I think the issues felt by Aboriginal peoples in Canada, Australia and elsewhere has more to do with humanity itself rather than any one particular nation; although I admit that doesn't absolve any of them. People have been wandering beyond their ancestral lands, and maltreating other people they came across, for pretty much ever, but advances in shipbuilding and navigation during the Age of Discovery really kick-started it allowing people to not only find other lands and peoples, but maintain their presence and exploit what and whom they encountered.

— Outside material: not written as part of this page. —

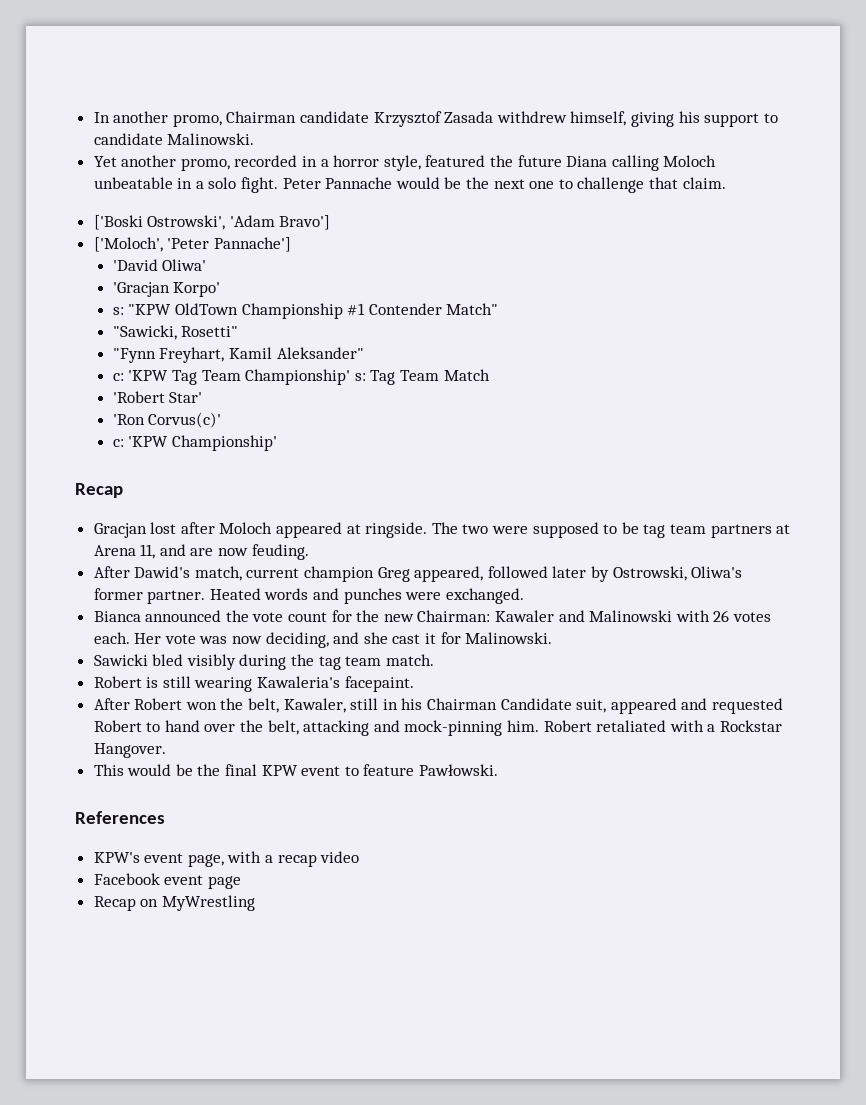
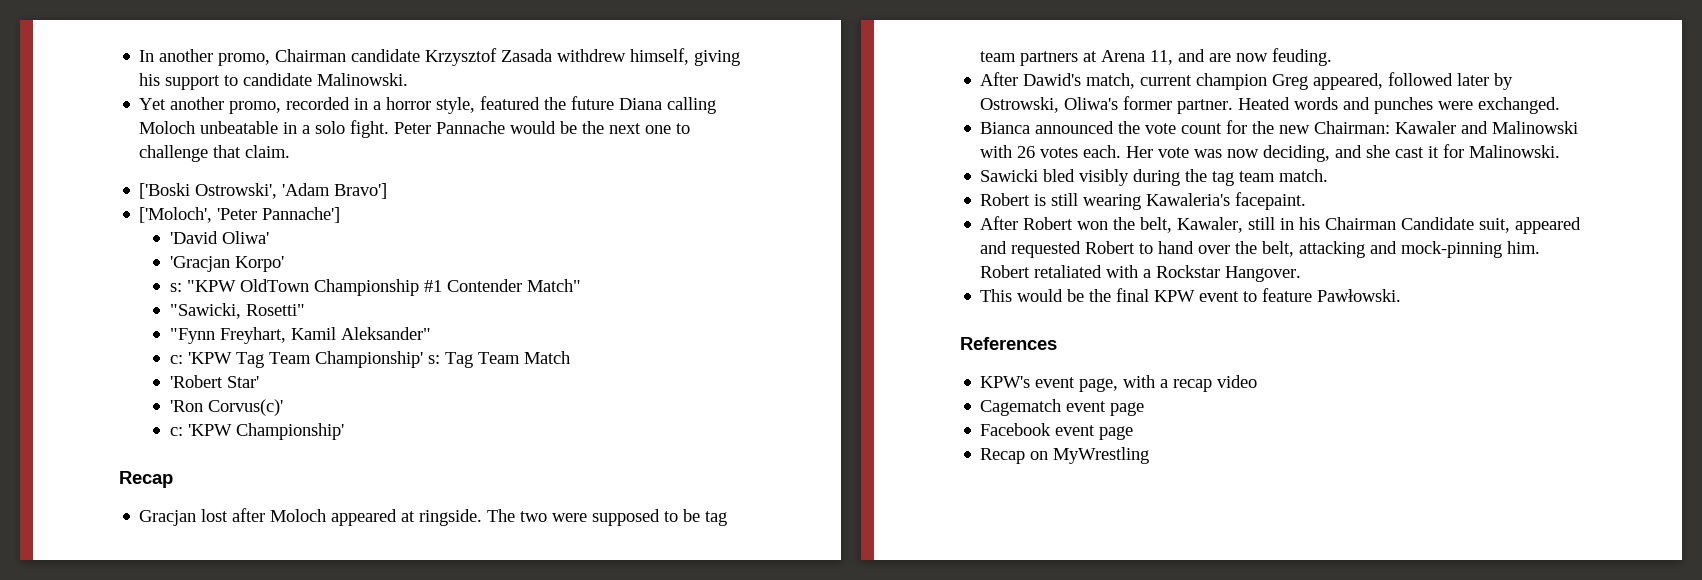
+ Cagematch event page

Across contiguous lands like Europe, Asia and Africa, civilizations tended to be fairly equal in their chronologic development but, in terms of Europe encountering the new world, there were differences of multi hundreds of years. Emerging industrial societies were meeting societies that were mostly still agricultural or hunter-gatherer; societies that by-and-large had not even learned to smelt metal, let alone using gunpowder, making for a somewhat unbalanced relationship to say the least. In Canadian terms, if it wasn't Britain or France, it would have been Spain, the Netherlands, Germany, Portugal, Belgium or any of the other nations that were in empire-building mode, and perhaps Japan, Russia or China from the west; but it was inevitable that it was going to happen.

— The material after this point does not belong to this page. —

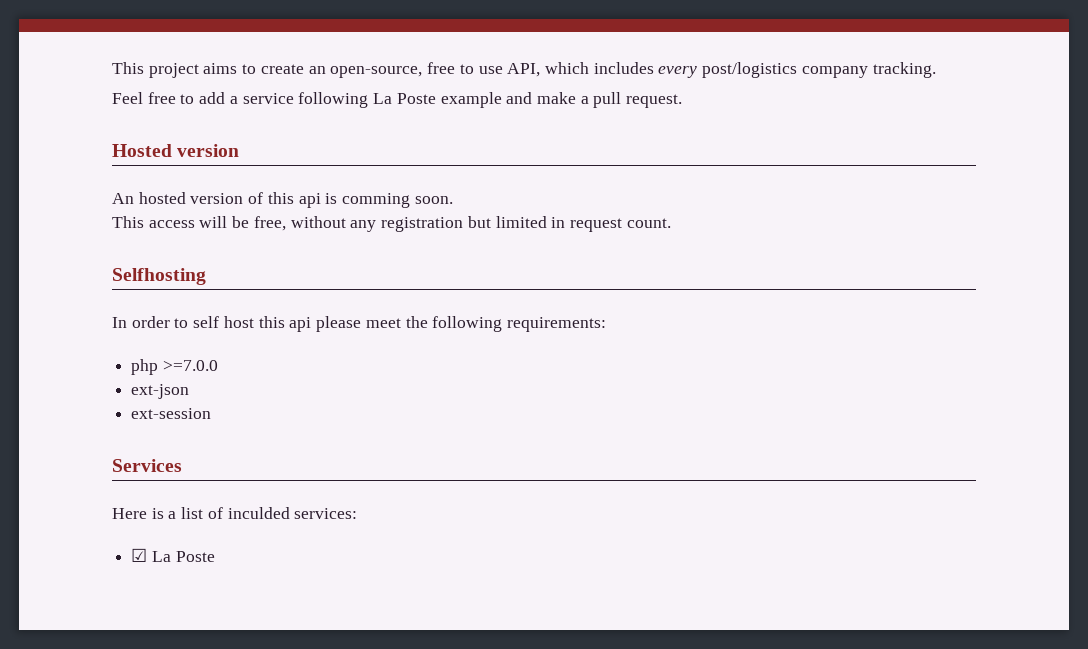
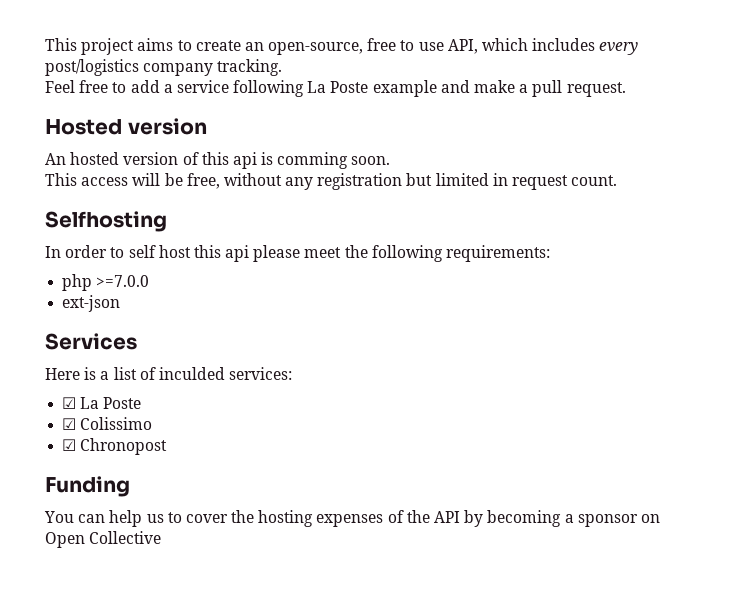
- ext-session
+ ☑ Colissimo
+ ☑ Chronopost
+ Funding
+ You can help us to cover the hosting expenses of the API by becoming a sponsor on Open Collective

I agree with an upthread comment that republicanism is no guarantee that a solution will be magically at hand, any more than it would have prevented exploitation in the first place. The US is a prime, example of that. We might have used instruments of the State against Aboriginal peoples but we didn't have an equivalent of their Indian Wars. Perhaps that just means we were more subtle. The Spanish, as I understand it a pure Monarchy at the time, pretty much wiped out a civilization or two.
Let's not even talk about how institutions, like the church, have subjugated and exploited its own people as well as others.
The has been a flurry of articles and opinions in the past couple of weeks regarding the future of our Monarchy. I have read several scholars, historians, academics, etc. who have eloquently expounded on the history and advantages, as well as some of the drawbacks of a Constitutional Monarchy, much more eloquently than I ever could. On the other side, it seems the primary arguments of the pro-republic crowd seems to revolve around topics such as a foreign head of state, the anachronism of a hereditarian system, and becoming truly independent and 'all grow'd up'. On the contrary, I think there is much strength in being aligned with a system that is the result of over 1000 years of continuous evolution. I'm not sure any current republic can claim that.
In terms of independence, I recall that when I left home in my early 20s to strike out on my own, I didn't feel the need to renounce my parents.